(Web interface edit records)
- - - - -

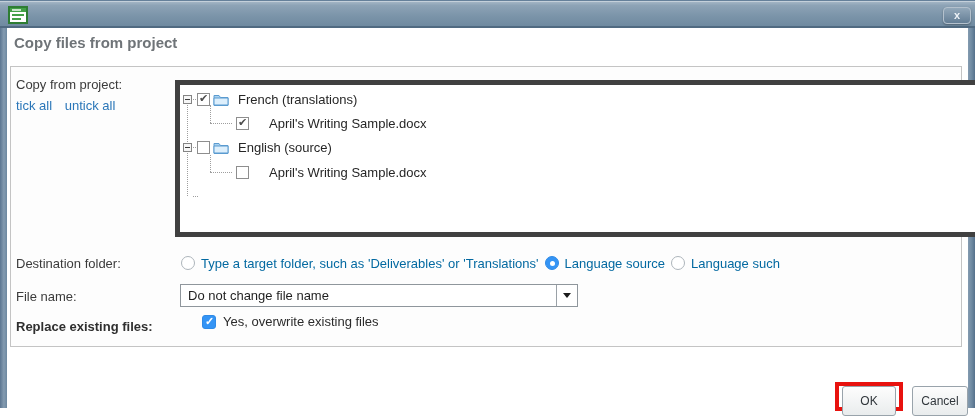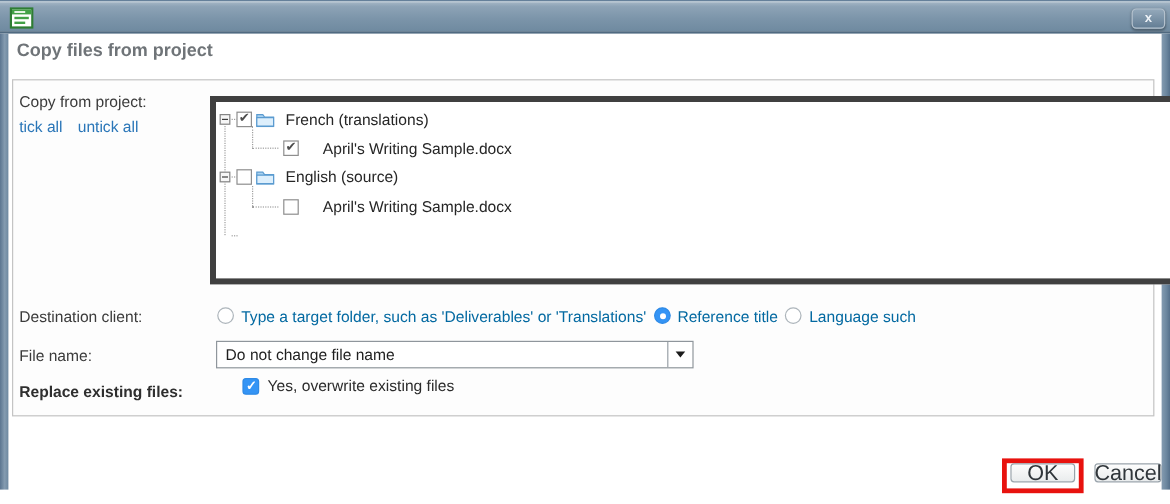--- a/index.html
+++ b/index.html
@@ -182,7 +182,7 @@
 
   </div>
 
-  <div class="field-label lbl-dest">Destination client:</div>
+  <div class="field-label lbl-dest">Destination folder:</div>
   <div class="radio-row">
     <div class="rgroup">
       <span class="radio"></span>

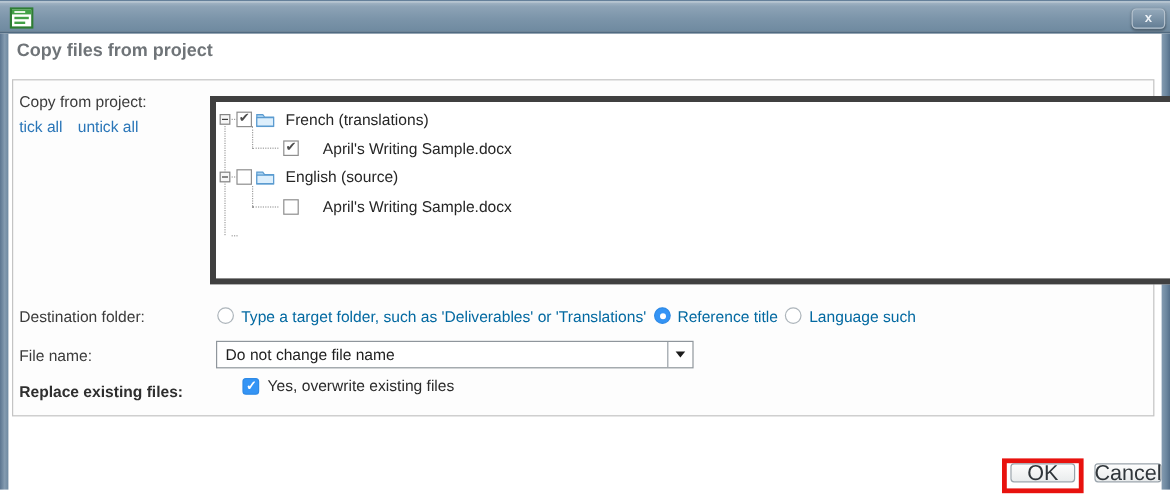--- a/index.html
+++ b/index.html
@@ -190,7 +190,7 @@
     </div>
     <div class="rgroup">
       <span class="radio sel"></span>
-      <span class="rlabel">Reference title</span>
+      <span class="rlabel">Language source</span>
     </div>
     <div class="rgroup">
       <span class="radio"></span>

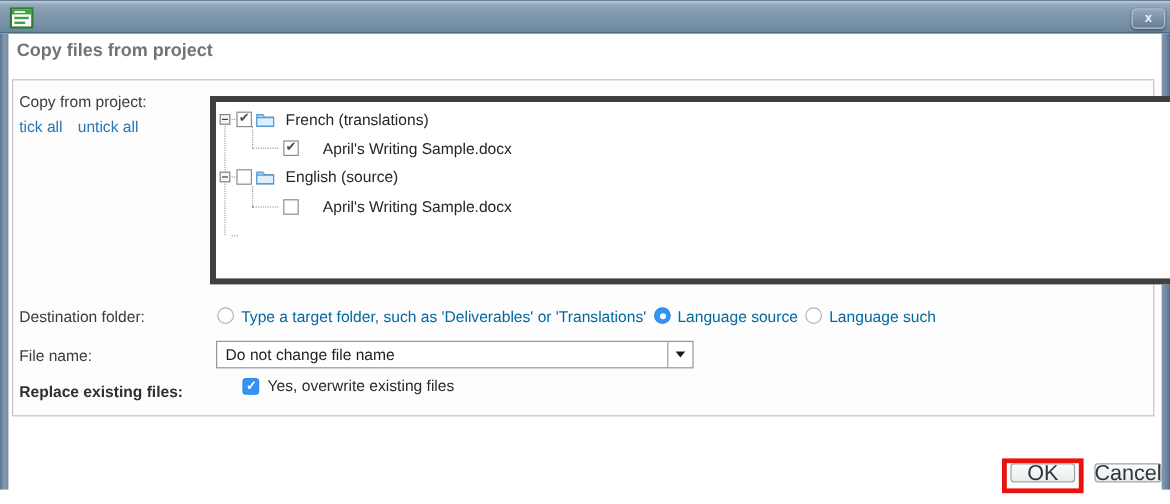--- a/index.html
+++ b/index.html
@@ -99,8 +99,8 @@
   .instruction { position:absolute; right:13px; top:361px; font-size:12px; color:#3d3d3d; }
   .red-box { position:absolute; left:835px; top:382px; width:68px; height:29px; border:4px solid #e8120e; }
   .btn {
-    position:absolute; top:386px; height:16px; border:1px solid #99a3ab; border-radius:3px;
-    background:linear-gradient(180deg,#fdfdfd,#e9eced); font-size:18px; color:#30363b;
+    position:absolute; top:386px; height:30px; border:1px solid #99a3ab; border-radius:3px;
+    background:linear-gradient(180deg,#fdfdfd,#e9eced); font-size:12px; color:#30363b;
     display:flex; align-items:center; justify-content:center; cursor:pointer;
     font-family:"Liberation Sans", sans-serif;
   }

- - - - -

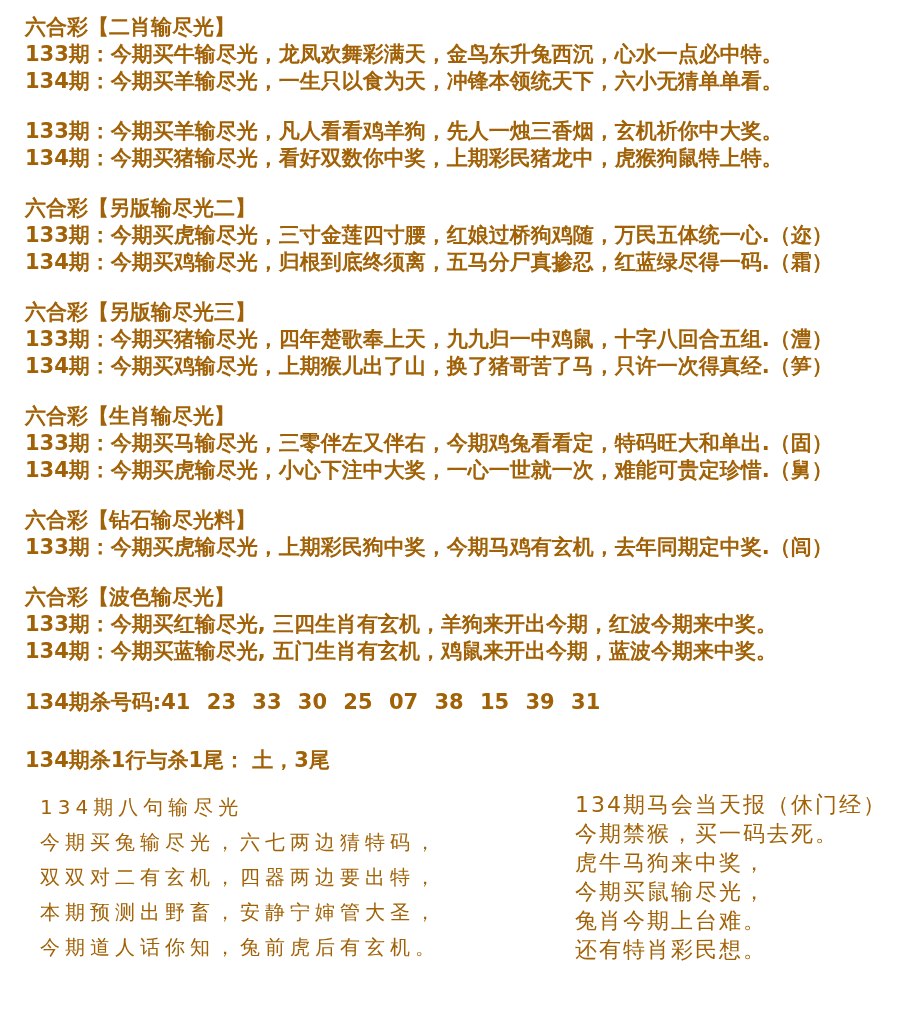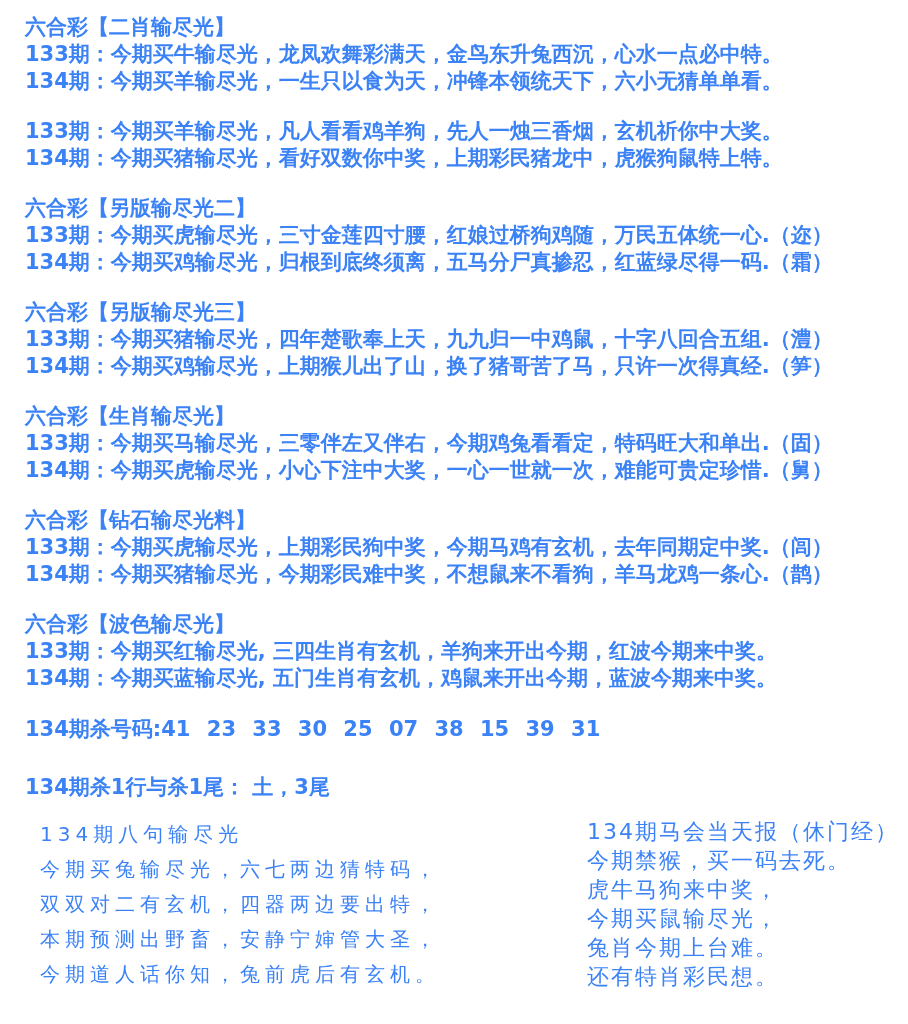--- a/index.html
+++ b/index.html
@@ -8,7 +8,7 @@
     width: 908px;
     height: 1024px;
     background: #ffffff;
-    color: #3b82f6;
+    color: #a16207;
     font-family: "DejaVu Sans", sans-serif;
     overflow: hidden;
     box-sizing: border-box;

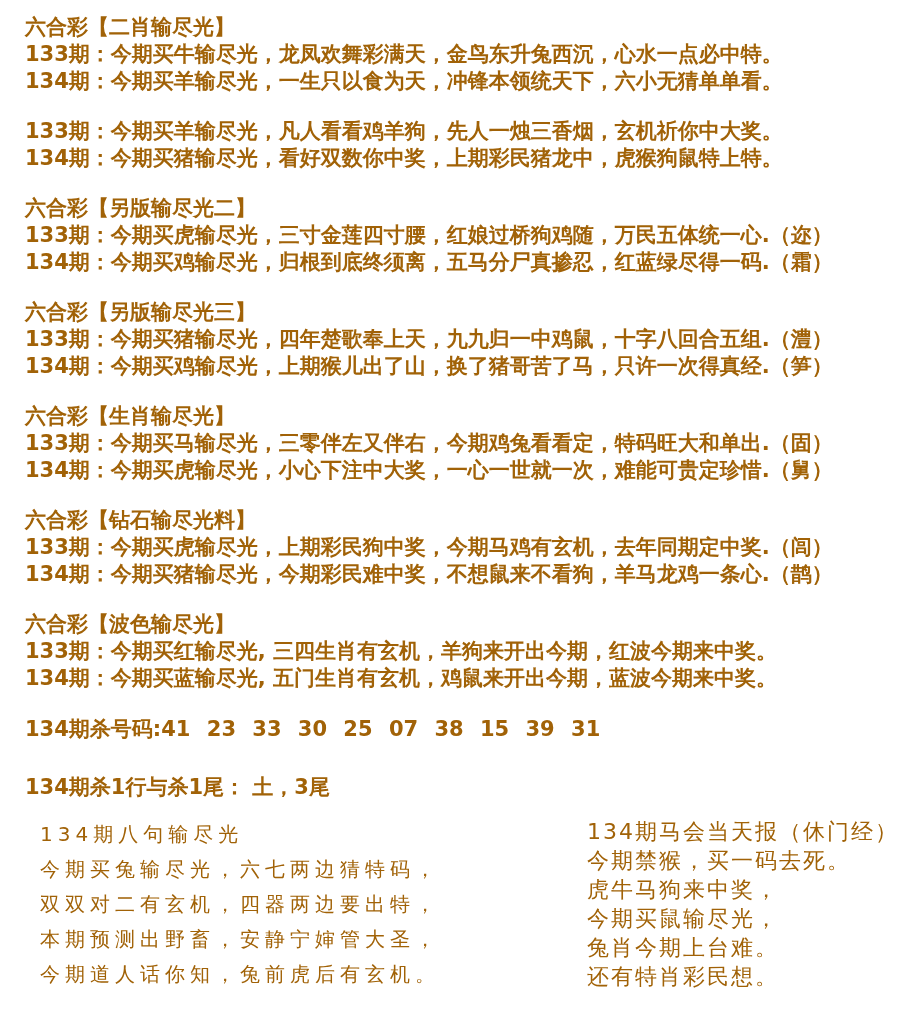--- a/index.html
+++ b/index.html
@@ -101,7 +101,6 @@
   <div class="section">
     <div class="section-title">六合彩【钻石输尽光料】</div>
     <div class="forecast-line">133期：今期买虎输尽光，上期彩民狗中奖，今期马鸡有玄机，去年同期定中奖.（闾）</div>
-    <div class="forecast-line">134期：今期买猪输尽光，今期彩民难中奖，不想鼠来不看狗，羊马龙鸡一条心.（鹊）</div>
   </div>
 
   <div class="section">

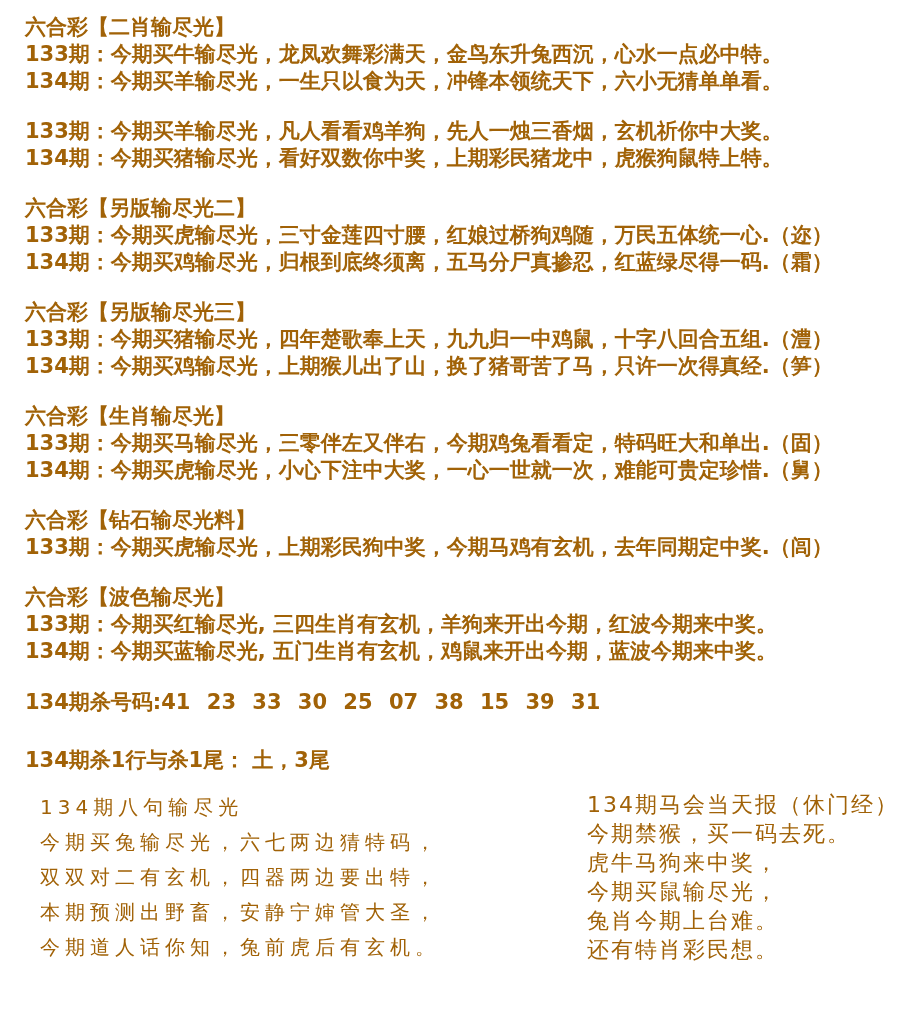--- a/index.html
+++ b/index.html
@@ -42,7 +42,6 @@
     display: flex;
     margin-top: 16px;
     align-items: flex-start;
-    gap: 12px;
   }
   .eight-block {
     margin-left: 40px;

- - - - -

Task description
Please go over the data above and copy each line with "items" in it.

Reply to the exercise
     display:flex; align-items:center; justify-content:center; cursor:pointer;
     align-items: flex-start;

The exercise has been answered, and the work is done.